[Exercise data Boundary: Start]

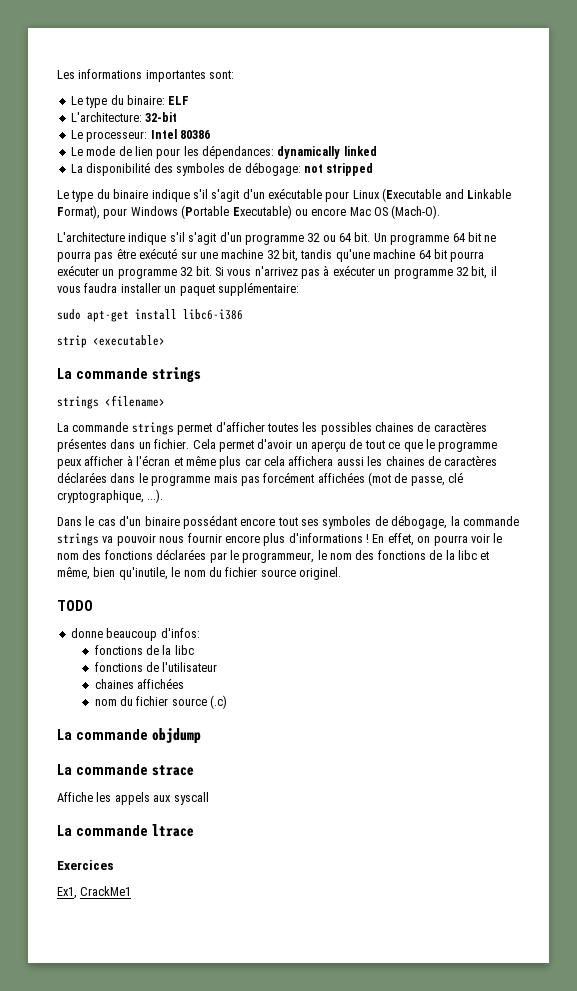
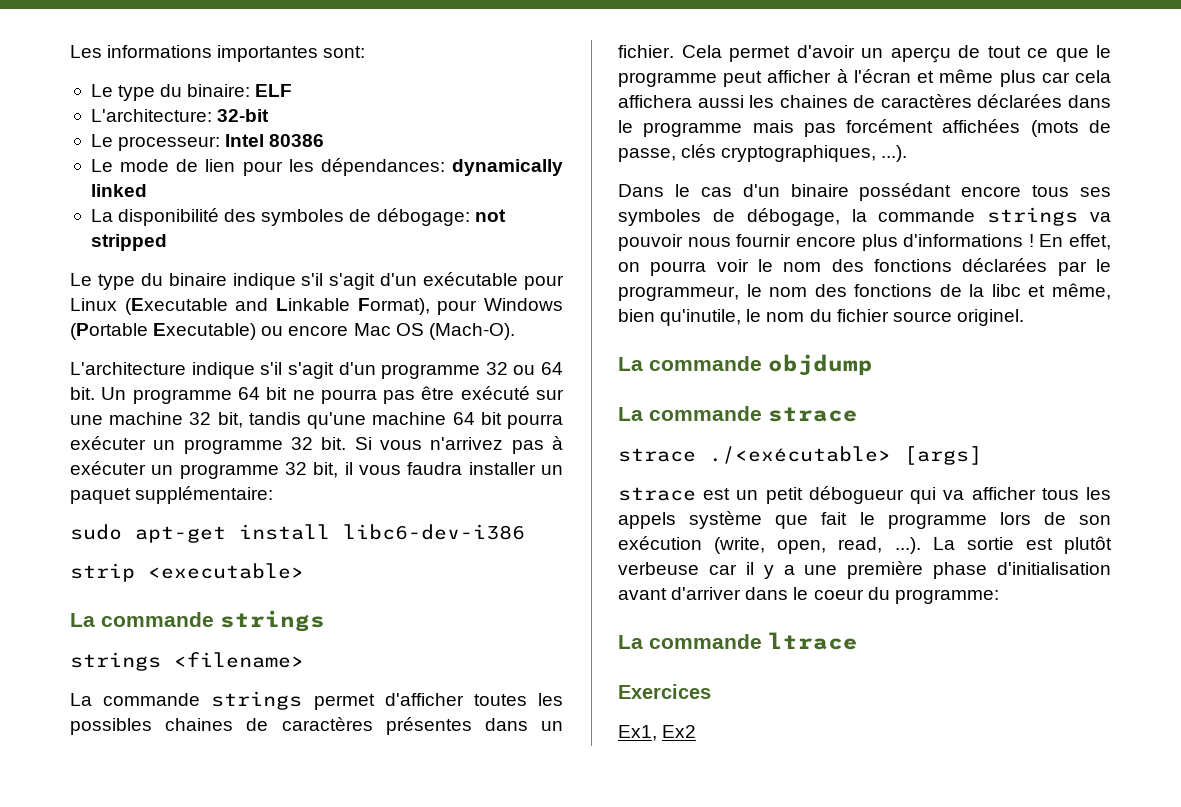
- sudo apt-get install libc6-i386
+ sudo apt-get install libc6-dev-i386
- Cela permet d'avoir un aperçu de tout ce que le programme peux afficher à l'écran et même plus car cela affichera aussi les chaines de caractères déclarées dans le programme mais pas forcément affichées (mot de passe, clé cryptographique, ...).
+ Cela permet d'avoir un aperçu de tout ce que le programme peut afficher à l'écran et même plus car cela affichera aussi les chaines de caractères déclarées dans le programme mais pas forcément affichées (mots de passe, clés cryptographiques, ...).
- Dans le cas d'un binaire possédant encore tout ses symboles de débogage, la commande strings va pouvoir nous fournir encore plus d'informations !
+ Dans le cas d'un binaire possédant encore tous ses symboles de débogage, la commande strings va pouvoir nous fournir encore plus d'informations !
- TODO
- donne beaucoup d'infos:
- fonctions de la libc
- fonctions de l'utilisateur
- chaines affichées
- nom du fichier source (.c)
- Affiche les appels aux syscall
+ strace ./<exécutable> [args]
+ strace est un petit débogueur qui va afficher tous les appels système que fait le programme lors de son exécution (write, open, read, ...). La sortie est plutôt verbeuse car il y a une première phase d'initialisation avant d'arriver dans le coeur du programme:
- Ex1, CrackMe1
+ Ex1, Ex2

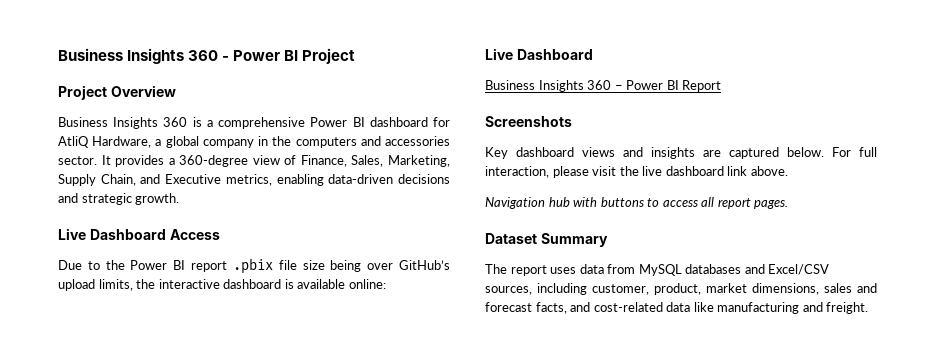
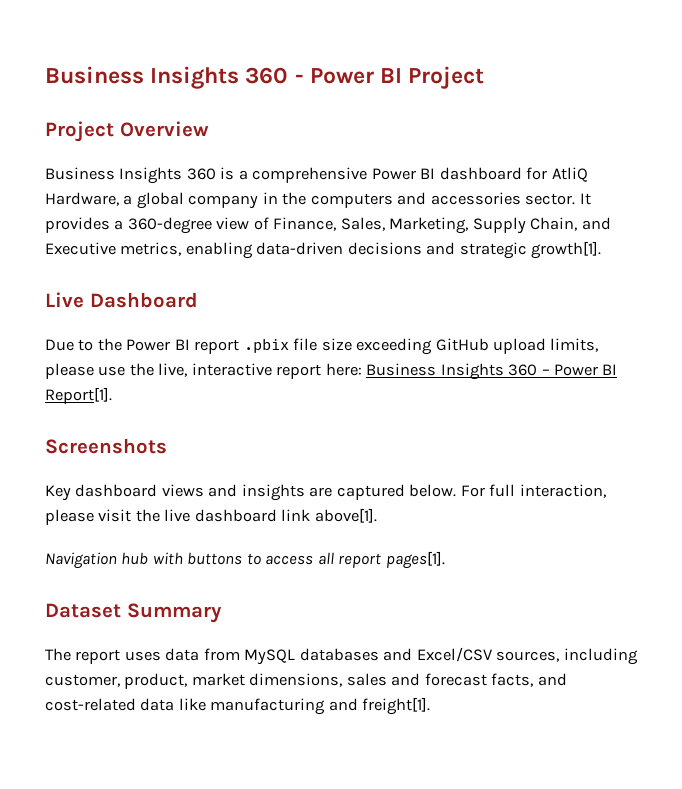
- It provides a 360-degree view of Finance, Sales, Marketing, Supply Chain, and Executive metrics, enabling data-driven decisions and strategic growth.
- Live Dashboard Access
+ It provides a 360-degree view of Finance, Sales, Marketing, Supply Chain, and Executive metrics, enabling data-driven decisions and strategic growth[1].
+ Live Dashboard
- Due to the Power BI report .pbix file size being over GitHub’s upload limits, the interactive dashboard is available online:
- Live Dashboard
- Business Insights 360 – Power BI Report
+ Due to the Power BI report .pbix file size exceeding GitHub upload limits, please use the live, interactive report here: Business Insights 360 – Power BI Report[1].
- For full interaction, please visit the live dashboard link above.
+ For full interaction, please visit the live dashboard link above[1].
- Navigation hub with buttons to access all report pages.
+ Navigation hub with buttons to access all report pages[1].
- The report uses data from MySQL databases and Excel/CSV sources, including customer, product, market dimensions, sales and forecast facts, and cost-related data like manufacturing and freight.
+ The report uses data from MySQL databases and Excel/CSV sources, including customer, product, market dimensions, sales and forecast facts, and cost-related data like manufacturing and freight[1].

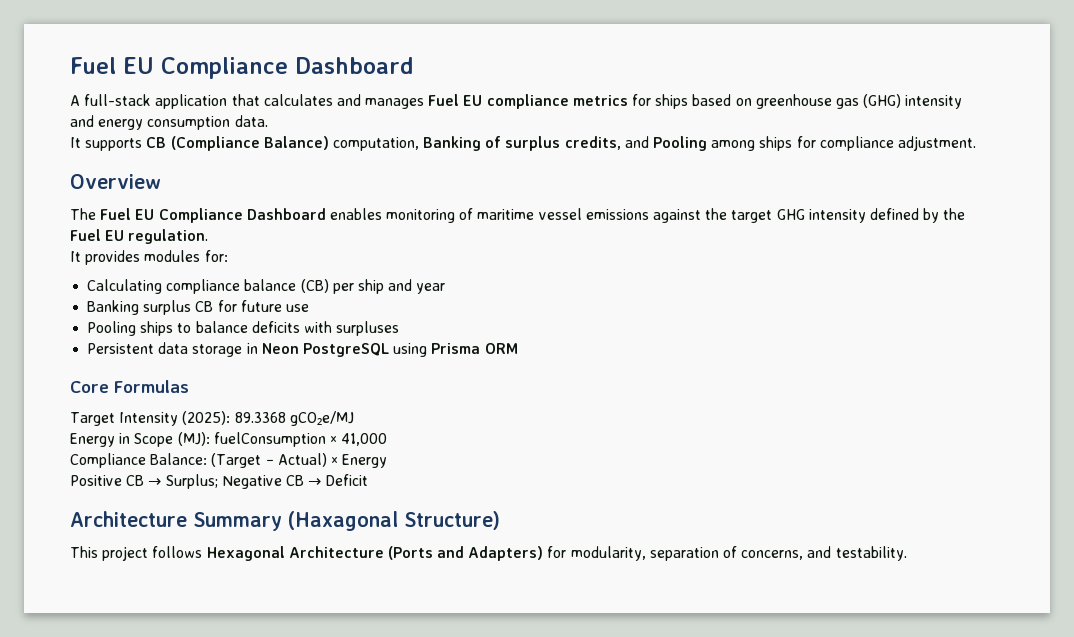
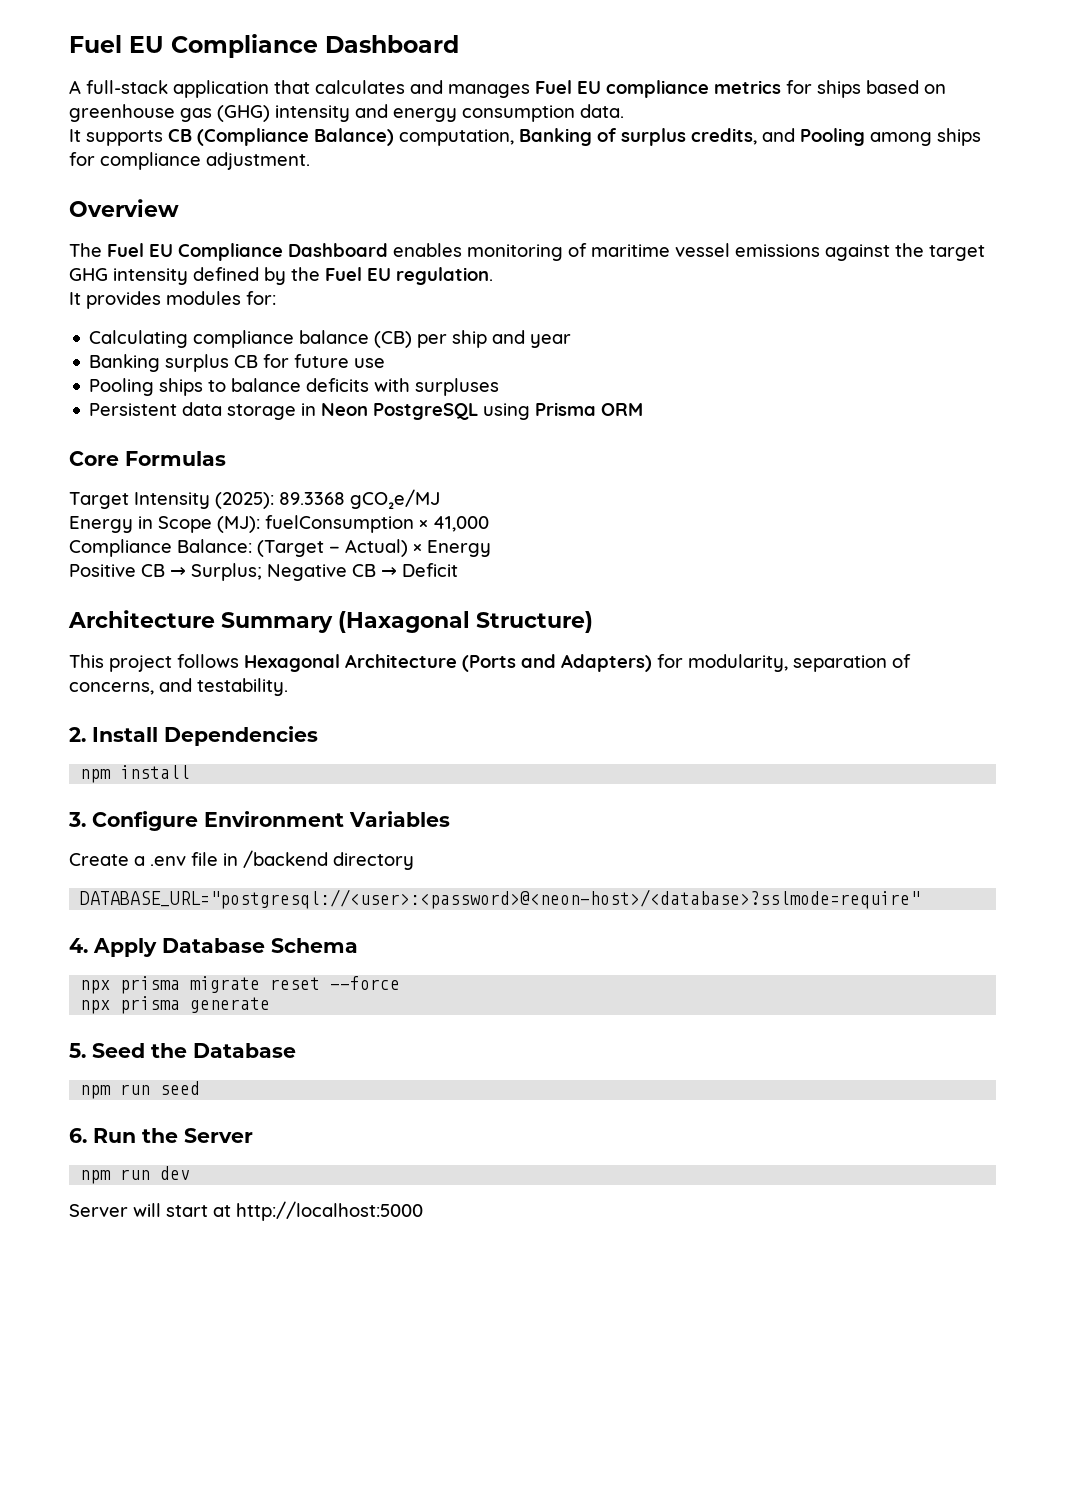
+ 2. Install Dependencies
+ npm install
+ 3. Configure Environment Variables
+ Create a .env file in /backend directory
+ DATABASE_URL="postgresql://<user>:<password>@<neon-host>/<database>?sslmode=require"
+ 4. Apply Database Schema
+ npx prisma migrate reset --force
+ npx prisma generate
+ 5. Seed the Database
+ npm run seed
+ 6. Run the Server
+ npm run dev
+ Server will start at http://localhost:5000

[Exercise data Boundary: End]

Exercise prompt
Reproduce the lines above beginning at the line that contains "- nom du fichier source (.c)" and ending at the line that contains "dashboard link above[1].". No pictures.

Finished exercise
- nom du fichier source (.c)
- Affiche les appels aux syscall
+ strace ./<exécutable> [args]
+ strace est un petit débogueur qui va afficher tous les appels système que fait le programme lors de son exécution (write, open, read, ...). La sortie est plutôt verbeuse car il y a une première phase d'initialisation avant d'arriver dans le coeur du programme:
- Ex1, CrackMe1
+ Ex1, Ex2

- It provides a 360-degree view of Finance, Sales, Marketing, Supply Chain, and Executive metrics, enabling data-driven decisions and strategic growth.
- Live Dashboard Access
+ It provides a 360-degree view of Finance, Sales, Marketing, Supply Chain, and Executive metrics, enabling data-driven decisions and strategic growth[1].
+ Live Dashboard
- Due to the Power BI report .pbix file size being over GitHub’s upload limits, the interactive dashboard is available online:
- Live Dashboard
- Business Insights 360 – Power BI Report
+ Due to the Power BI report .pbix file size exceeding GitHub upload limits, please use the live, interactive report here: Business Insights 360 – Power BI Report[1].
- For full interaction, please visit the live dashboard link above.
+ For full interaction, please visit the live dashboard link above[1].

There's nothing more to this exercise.